WS-Reliability relationship to SOAP and WS-Routing: SOAP1.1 is the base protocol for WS-Reliability. This specification defines extensions to SOAP Header and Body elements. WS-Reliability could be updated, at an appropriate time, to be compliant with SOAP 1.2 and its exchange patterns when SOAP 1.2 becomes a W3C Recommendation... WS-Reliability builds upon the foundation of SOAP, which is an important Web service standards. WS-Reliability defines a set of SOAP extensions for reliable messaging and is designed for general purpose Web services usage... WS-Routing is a proprietary specification published by Microsoft, and their intent around licensing or standardizing this work is unclear. Some of the semantics and functions are similar, and we would look forward to working with Microsoft in a standards organization to converge these ideas...

WS-Reliability relationship to the ebXML Message Service: WS-Reliability is complementary to how reliability is defined within the ebXML Message Service specification, yet it is designed as a set of stand alone SOAP extensions for Web services. The WS-Reliability standard consists of two major components: a reliability model for XML messaging and a SOAP v1.1 mapping of that model. It is anticipated that the model will be mapped to ebMS in the future, thus providing architectural continuity between it and other WS-Reliability implementations.

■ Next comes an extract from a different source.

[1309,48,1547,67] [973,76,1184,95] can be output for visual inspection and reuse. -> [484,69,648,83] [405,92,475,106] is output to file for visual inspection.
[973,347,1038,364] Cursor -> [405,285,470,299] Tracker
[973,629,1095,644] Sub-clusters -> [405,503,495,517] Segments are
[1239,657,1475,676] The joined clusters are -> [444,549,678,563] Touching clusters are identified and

Statements from the sponsors

"We are pleased to take this step toward standardizing one of the key technologies for Web Services, which will leverage our experience in providing high-reliability, mission critical enterprise systems," said Yasushi Ishida, General Manager of Strategy and Technology Division, Software Group for Fujitsu Limited. "We have been working to create and promote open, royalty-free standards for Reliable Messaging with the various standards bodies for years. This cooperative WS-Reliability effort is a significant step for Web Services standardization, and we are proud to be playing a leadership role through our donation of the early draft specification."

"Reliability is a critical factor to the widespread adoption and deployment of Web services. We believe WS-Reliability will ensure the promise of Web Services for business customers," said Kiyoshi Kozuka, Executive General Manager of Software Division, Hitachi, Ltd. "We are excited to have this opportunity to contribute our technologies based on extensive experience with developing mission-critical systems that demand the highest reliability."

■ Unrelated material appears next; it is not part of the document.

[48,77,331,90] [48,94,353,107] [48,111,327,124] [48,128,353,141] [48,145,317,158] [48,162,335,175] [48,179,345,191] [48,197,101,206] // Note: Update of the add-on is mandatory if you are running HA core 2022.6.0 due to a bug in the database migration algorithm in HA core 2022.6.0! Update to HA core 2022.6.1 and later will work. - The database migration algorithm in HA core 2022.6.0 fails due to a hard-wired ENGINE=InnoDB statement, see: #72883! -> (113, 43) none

"We are convinced that WS-Reliability will play a crucial role in making Web Services more dependable and bringing them to the real world mission critical enterprise systems," said Yutaka Kasahara, General Manager of Internet Solution Division, NEC Corporation. "Our rich experience in developing a variety of high-availability systems makes NEC confident that we are very well positioned to provide mission critical systems also in the Web Services era."

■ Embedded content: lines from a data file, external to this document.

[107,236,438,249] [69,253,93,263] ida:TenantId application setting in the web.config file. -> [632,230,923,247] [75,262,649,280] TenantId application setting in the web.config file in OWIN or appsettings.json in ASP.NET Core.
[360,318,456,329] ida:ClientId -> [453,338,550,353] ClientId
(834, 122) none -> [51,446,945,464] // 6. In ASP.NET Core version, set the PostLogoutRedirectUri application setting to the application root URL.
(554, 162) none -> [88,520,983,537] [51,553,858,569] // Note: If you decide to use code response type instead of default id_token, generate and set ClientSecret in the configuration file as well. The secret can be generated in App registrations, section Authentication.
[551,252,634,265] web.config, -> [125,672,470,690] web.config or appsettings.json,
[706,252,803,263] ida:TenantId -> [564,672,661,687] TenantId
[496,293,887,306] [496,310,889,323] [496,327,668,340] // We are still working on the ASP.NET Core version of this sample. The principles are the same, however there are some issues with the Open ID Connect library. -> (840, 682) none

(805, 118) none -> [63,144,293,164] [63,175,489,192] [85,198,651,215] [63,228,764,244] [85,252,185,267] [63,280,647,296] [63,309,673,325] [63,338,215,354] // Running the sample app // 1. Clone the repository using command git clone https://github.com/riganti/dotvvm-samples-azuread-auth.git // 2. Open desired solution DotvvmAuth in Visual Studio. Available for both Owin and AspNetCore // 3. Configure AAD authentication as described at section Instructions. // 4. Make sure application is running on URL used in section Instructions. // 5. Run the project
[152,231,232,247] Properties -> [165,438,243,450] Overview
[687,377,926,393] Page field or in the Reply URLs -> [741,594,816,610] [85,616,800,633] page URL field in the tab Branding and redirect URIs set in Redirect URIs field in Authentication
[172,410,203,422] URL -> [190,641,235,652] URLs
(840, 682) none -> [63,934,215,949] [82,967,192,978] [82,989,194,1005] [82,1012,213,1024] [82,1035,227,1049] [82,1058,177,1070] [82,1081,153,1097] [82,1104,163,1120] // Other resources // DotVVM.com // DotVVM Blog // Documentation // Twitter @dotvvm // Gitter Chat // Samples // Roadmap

"Open-standards-based reliability is essential for Web services to meet real-world business needs," said Don Deutsch, Vice president of Standards Strategy and Architecture for Oracle Corporation. "WS-Reliability is an important step in defining a solid infrastructure for Web services and Oracle is pleased to contribute its enterprise software expertise to this effort."

"The WS-Reliability specification will provide the framework to help make Web services a truly enterprise-capable standard for integration within and between companies," said Gordon Van Huizen, vice president of product management for Sonic Software. "Reliable e-business communications has been Sonic's core business for years and we share a deep commitment to addressing the challenges of integration across mission critical deployments in a standards-based way." "Sun is very pleased to be part of this effort to define a true standards-based approach to reliable Web services messaging. The combined expertise of the companies developing this specification is truly impressive and we expect WS-Reliability to be widely adopted," said Mark Bauhaus, vice president of Sun ONE Java Web services at Sun Microsystems. "This specification provides a solution that allows companies to deploy Web services with confidence, enabling a level of messaging reliability suitable for just about any business application."